A Moriah Asset, fundada por Fabiano Zettel, não é apenas uma gestora de recursos comum. Ela funciona como o braço de investimentos e estilo de vida do ecossistema ligado ao Banco Master.
Zettel, que transita entre o púlpito da Bola de Neve e os escritórios de luxo da Faria Lima, utilizou a Moriah para adquirir participações em empresas de diversos setores (como a Feed Me Up e marcas de varejo).
- O "Modus Operandi": A estratégia consiste em comprar empresas em dificuldades ou startups, injetar capital e usar essas estruturas para justificar movimentações financeiras entre sócios e terceiros.
- A Conexão Master: Daniel Vorcaro e Zettel compartilham não apenas laços familiares, mas uma rede de empresas que frequentemente aparecem em transações cruzadas, onde o Banco Master atua como o principal financiador ou garantidor.
Como funciona o esquema das "Contas Espelho" (Money Laundering)
A investigação da PF detalha que o grupo utilizava o que chamamos de "Bank as a Service" (BaaS) de forma corrompida para lavar dinheiro e evadir divisas.
O Passo a Passo da Engenharia Financeira:
| Imagem gerada a partir de IA |
A Camada de Fintechs (Escudo): O esquema utiliza pequenas instituições de pagamento (fintechs) que não possuem autorização plena do Banco Central para operar como bancos. Elas funcionam sob o "guarda-chuva" de um banco maior (como o Master).
- As Contas Gráficas (ou Contas Espelho): Em vez de cada cliente ter uma conta individual registrada no Banco Central (via SPB), o dinheiro de milhares de pessoas (ou empresas suspeitas) é consolidado em uma conta única e gigante em nome da própria fintech dentro do banco principal.
- A Invisibilidade: Para o Banco Central, existe apenas uma transação da fintech. No entanto, "dentro" da fintech, o dinheiro é fracionado e enviado para o exterior ou para a compra de bens (como os apartamentos de R$ 7 milhões) sem que os órgãos de controle consigam rastrear a origem real do montante imediatamente.
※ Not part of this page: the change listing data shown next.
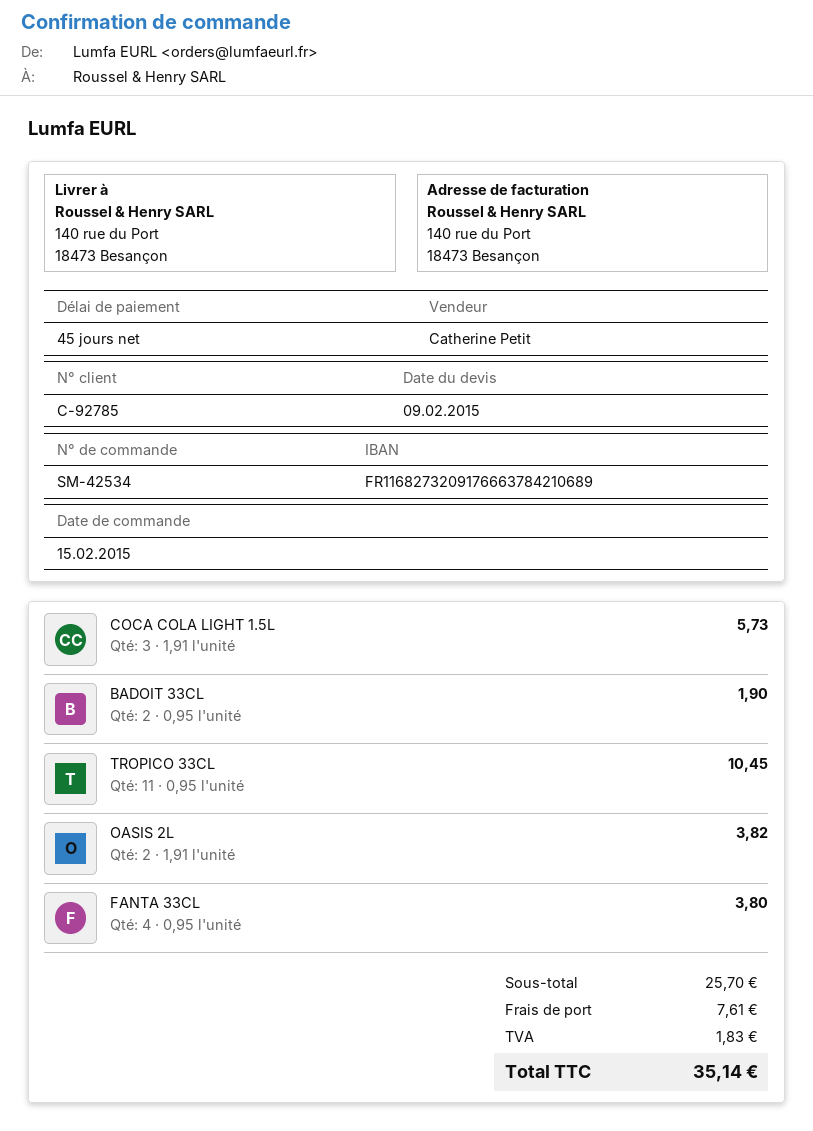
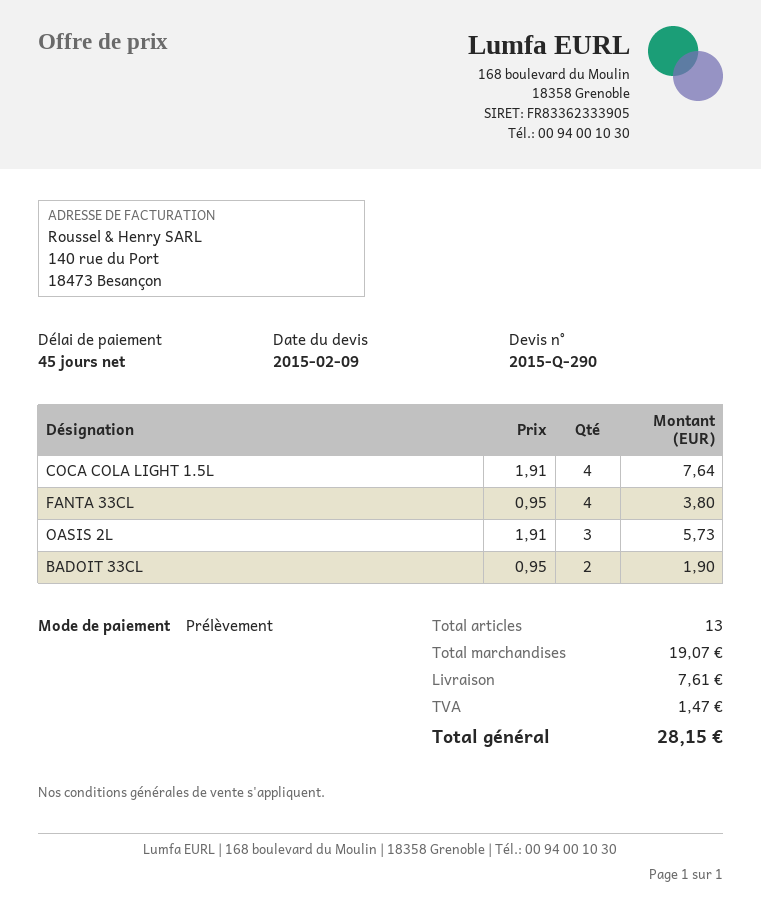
COCA COLA LIGHT 1.5L: 3 x 1.91 = 5.73 -> 4 x 1.91 = 7.64
TROPICO 33CL: 11 x 0.95 = 10.45 -> none
OASIS 2L: 2 x 1.91 = 3.82 -> 3 x 1.91 = 5.73
subtotal: 25.70 -> 19.07
tax: 1.83 -> 1.47
total: 35.14 -> 28.15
- A Lavagem via Imóveis: É aqui que entram as "Sugar Babies" e a nutricionista. Doar imóveis como "investimento" em empresas de fachada (marmitas, marketing, etc.) é uma forma de retirar o dinheiro do sistema bancário e transformá-lo em patrimônio imobiliário "limpo".
O Ponto Cego: Por que isso é uma "Fraude Bancária"?
O Banco Master cresceu comprando carteiras de crédito podres e bancos em liquidação (como o antigo Banco Máxima). A suspeita é que a instituição esteja inflando seu balanço através de:
- Operações Circulares: O banco empresta dinheiro para empresas do próprio grupo (ou de parentes, como Zettel) para que elas comprem ativos do próprio banco, criando um lucro artificial.
- Omissão de Risco: Ao usar as "contas espelho" das fintechs ligadas à Moriah, o banco esconderia o perfil de risco de seus verdadeiros clientes, muitos dos quais podem estar ligados ao crime organizado ou à corrupção política.
O Próximo Alvo: A Quebra do Sigilo Bancário
O que torna a notícia da nutricionista e da "sugar baby" tão perigosa para o Banco Master é que ela fornece o fio da meada. As doações atípicas de Zettel (pastor e cunhado do dono do banco) são provas físicas de "confusão patrimonial". Se o dinheiro usado para comprar esses apartamentos veio de dividendos do Banco Master ou de empréstimos não quitados da Moriah, o Banco Central pode decretar intervenção na instituição por gestão fraudulenta.